### [Problem]
Below are the records; print them all without any alteration.

### [Edit tracking data]
Content starts
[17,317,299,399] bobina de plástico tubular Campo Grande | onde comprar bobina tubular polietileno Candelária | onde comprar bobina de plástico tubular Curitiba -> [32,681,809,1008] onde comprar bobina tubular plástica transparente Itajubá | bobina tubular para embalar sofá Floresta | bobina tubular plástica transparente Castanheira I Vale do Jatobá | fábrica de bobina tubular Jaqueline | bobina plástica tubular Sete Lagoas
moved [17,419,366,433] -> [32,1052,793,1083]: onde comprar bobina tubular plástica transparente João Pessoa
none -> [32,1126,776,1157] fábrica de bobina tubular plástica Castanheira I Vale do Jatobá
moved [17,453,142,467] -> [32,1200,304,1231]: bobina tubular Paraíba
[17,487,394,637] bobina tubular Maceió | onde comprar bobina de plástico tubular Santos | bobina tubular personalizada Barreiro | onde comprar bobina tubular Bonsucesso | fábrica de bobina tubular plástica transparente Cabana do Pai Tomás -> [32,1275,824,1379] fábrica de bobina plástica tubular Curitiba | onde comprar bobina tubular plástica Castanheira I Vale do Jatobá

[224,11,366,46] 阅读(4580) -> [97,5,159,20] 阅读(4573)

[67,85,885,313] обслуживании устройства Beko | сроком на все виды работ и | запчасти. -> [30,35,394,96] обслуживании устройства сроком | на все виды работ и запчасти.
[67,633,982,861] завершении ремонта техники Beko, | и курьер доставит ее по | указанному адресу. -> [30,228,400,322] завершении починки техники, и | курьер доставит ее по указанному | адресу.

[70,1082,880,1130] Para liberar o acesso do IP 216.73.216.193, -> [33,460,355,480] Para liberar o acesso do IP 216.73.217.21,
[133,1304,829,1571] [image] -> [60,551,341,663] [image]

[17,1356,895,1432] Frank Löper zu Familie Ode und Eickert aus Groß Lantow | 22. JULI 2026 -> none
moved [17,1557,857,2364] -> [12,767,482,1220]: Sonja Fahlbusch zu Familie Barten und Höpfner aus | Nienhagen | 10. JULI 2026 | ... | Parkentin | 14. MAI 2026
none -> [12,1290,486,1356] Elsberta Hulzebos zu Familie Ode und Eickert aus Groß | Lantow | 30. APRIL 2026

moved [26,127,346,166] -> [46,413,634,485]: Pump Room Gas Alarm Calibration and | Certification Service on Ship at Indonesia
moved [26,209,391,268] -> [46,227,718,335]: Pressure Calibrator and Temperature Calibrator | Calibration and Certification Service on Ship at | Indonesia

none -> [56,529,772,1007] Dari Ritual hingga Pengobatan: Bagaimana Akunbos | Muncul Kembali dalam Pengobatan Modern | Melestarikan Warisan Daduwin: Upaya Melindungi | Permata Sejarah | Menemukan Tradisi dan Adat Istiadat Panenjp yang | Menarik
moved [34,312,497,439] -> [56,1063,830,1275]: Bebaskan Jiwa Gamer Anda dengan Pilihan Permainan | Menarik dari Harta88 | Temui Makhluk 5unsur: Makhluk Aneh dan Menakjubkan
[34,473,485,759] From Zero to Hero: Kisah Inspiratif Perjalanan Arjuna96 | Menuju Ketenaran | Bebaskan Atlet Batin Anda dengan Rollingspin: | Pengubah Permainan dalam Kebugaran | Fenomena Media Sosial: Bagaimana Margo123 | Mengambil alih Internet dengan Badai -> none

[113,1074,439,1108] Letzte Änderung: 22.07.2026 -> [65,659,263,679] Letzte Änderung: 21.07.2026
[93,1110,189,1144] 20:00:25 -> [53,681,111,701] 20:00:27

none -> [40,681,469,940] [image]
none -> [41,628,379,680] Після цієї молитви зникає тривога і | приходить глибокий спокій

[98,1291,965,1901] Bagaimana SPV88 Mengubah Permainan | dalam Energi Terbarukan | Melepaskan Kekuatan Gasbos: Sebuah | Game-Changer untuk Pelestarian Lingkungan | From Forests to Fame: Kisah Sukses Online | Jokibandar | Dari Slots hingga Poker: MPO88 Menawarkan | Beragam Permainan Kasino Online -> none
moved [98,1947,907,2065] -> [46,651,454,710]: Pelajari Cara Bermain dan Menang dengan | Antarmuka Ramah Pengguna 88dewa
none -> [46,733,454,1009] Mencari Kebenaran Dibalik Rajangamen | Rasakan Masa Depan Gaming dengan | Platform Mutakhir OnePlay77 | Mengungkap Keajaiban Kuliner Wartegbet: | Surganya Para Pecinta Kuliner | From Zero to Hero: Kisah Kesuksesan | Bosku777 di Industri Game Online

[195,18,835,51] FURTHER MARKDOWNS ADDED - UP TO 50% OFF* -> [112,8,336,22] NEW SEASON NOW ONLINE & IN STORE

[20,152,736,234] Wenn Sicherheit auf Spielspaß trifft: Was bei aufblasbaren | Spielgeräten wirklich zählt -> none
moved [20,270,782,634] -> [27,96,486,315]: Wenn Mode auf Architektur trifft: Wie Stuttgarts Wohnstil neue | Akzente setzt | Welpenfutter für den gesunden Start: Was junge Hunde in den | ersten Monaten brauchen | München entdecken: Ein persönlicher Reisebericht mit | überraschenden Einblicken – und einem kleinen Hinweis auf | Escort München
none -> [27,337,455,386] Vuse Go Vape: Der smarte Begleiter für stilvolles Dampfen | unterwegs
Content ends
### [Your solution]
[17,317,299,399] bobina de plástico tubular Campo Grande | onde comprar bobina tubular polietileno Candelária | onde comprar bobina de plástico tubular Curitiba -> [32,681,809,1008] onde comprar bobina tubular plástica transparente Itajubá | bobina tubular para embalar sofá Floresta | bobina tubular plástica transparente Castanheira I Vale do Jatobá | fábrica de bobina tubular Jaqueline | bobina plástica tubular Sete Lagoas
moved [17,419,366,433] -> [32,1052,793,1083]: onde comprar bobina tubular plástica transparente João Pessoa
none -> [32,1126,776,1157] fábrica de bobina tubular plástica Castanheira I Vale do Jatobá
moved [17,453,142,467] -> [32,1200,304,1231]: bobina tubular Paraíba
[17,487,394,637] bobina tubular Maceió | onde comprar bobina de plástico tubular Santos | bobina tubular personalizada Barreiro | onde comprar bobina tubular Bonsucesso | fábrica de bobina tubular plástica transparente Cabana do Pai Tomás -> [32,1275,824,1379] fábrica de bobina plástica tubular Curitiba | onde comprar bobina tubular plástica Castanheira I Vale do Jatobá

[224,11,366,46] 阅读(4580) -> [97,5,159,20] 阅读(4573)

[67,85,885,313] обслуживании устройства Beko | сроком на все виды работ и | запчасти. -> [30,35,394,96] обслуживании устройства сроком | на все виды работ и запчасти.
[67,633,982,861] завершении ремонта техники Beko, | и курьер доставит ее по | указанному адресу. -> [30,228,400,322] завершении починки техники, и | курьер доставит ее по указанному | адресу.

[70,1082,880,1130] Para liberar o acesso do IP 216.73.216.193, -> [33,460,355,480] Para liberar o acesso do IP 216.73.217.21,
[133,1304,829,1571] [image] -> [60,551,341,663] [image]

[17,1356,895,1432] Frank Löper zu Familie Ode und Eickert aus Groß Lantow | 22. JULI 2026 -> none
moved [17,1557,857,2364] -> [12,767,482,1220]: Sonja Fahlbusch zu Familie Barten und Höpfner aus | Nienhagen | 10. JULI 2026 | ... | Parkentin | 14. MAI 2026
none -> [12,1290,486,1356] Elsberta Hulzebos zu Familie Ode und Eickert aus Groß | Lantow | 30. APRIL 2026

moved [26,127,346,166] -> [46,413,634,485]: Pump Room Gas Alarm Calibration and | Certification Service on Ship at Indonesia
moved [26,209,391,268] -> [46,227,718,335]: Pressure Calibrator and Temperature Calibrator | Calibration and Certification Service on Ship at | Indonesia

none -> [56,529,772,1007] Dari Ritual hingga Pengobatan: Bagaimana Akunbos | Muncul Kembali dalam Pengobatan Modern | Melestarikan Warisan Daduwin: Upaya Melindungi | Permata Sejarah | Menemukan Tradisi dan Adat Istiadat Panenjp yang | Menarik
moved [34,312,497,439] -> [56,1063,830,1275]: Bebaskan Jiwa Gamer Anda dengan Pilihan Permainan | Menarik dari Harta88 | Temui Makhluk 5unsur: Makhluk Aneh dan Menakjubkan
[34,473,485,759] From Zero to Hero: Kisah Inspiratif Perjalanan Arjuna96 | Menuju Ketenaran | Bebaskan Atlet Batin Anda dengan Rollingspin: | Pengubah Permainan dalam Kebugaran | Fenomena Media Sosial: Bagaimana Margo123 | Mengambil alih Internet dengan Badai -> none

[113,1074,439,1108] Letzte Änderung: 22.07.2026 -> [65,659,263,679] Letzte Änderung: 21.07.2026
[93,1110,189,1144] 20:00:25 -> [53,681,111,701] 20:00:27

none -> [40,681,469,940] [image]
none -> [41,628,379,680] Після цієї молитви зникає тривога і | приходить глибокий спокій

[98,1291,965,1901] Bagaimana SPV88 Mengubah Permainan | dalam Energi Terbarukan | Melepaskan Kekuatan Gasbos: Sebuah | Game-Changer untuk Pelestarian Lingkungan | From Forests to Fame: Kisah Sukses Online | Jokibandar | Dari Slots hingga Poker: MPO88 Menawarkan | Beragam Permainan Kasino Online -> none
moved [98,1947,907,2065] -> [46,651,454,710]: Pelajari Cara Bermain dan Menang dengan | Antarmuka Ramah Pengguna 88dewa
none -> [46,733,454,1009] Mencari Kebenaran Dibalik Rajangamen | Rasakan Masa Depan Gaming dengan | Platform Mutakhir OnePlay77 | Mengungkap Keajaiban Kuliner Wartegbet: | Surganya Para Pecinta Kuliner | From Zero to Hero: Kisah Kesuksesan | Bosku777 di Industri Game Online

[195,18,835,51] FURTHER MARKDOWNS ADDED - UP TO 50% OFF* -> [112,8,336,22] NEW SEASON NOW ONLINE & IN STORE

[20,152,736,234] Wenn Sicherheit auf Spielspaß trifft: Was bei aufblasbaren | Spielgeräten wirklich zählt -> none
moved [20,270,782,634] -> [27,96,486,315]: Wenn Mode auf Architektur trifft: Wie Stuttgarts Wohnstil neue | Akzente setzt | Welpenfutter für den gesunden Start: Was junge Hunde in den | ersten Monaten brauchen | München entdecken: Ein persönlicher Reisebericht mit | überraschenden Einblicken – und einem kleinen Hinweis auf | Escort München
none -> [27,337,455,386] Vuse Go Vape: Der smarte Begleiter für stilvolles Dampfen | unterwegs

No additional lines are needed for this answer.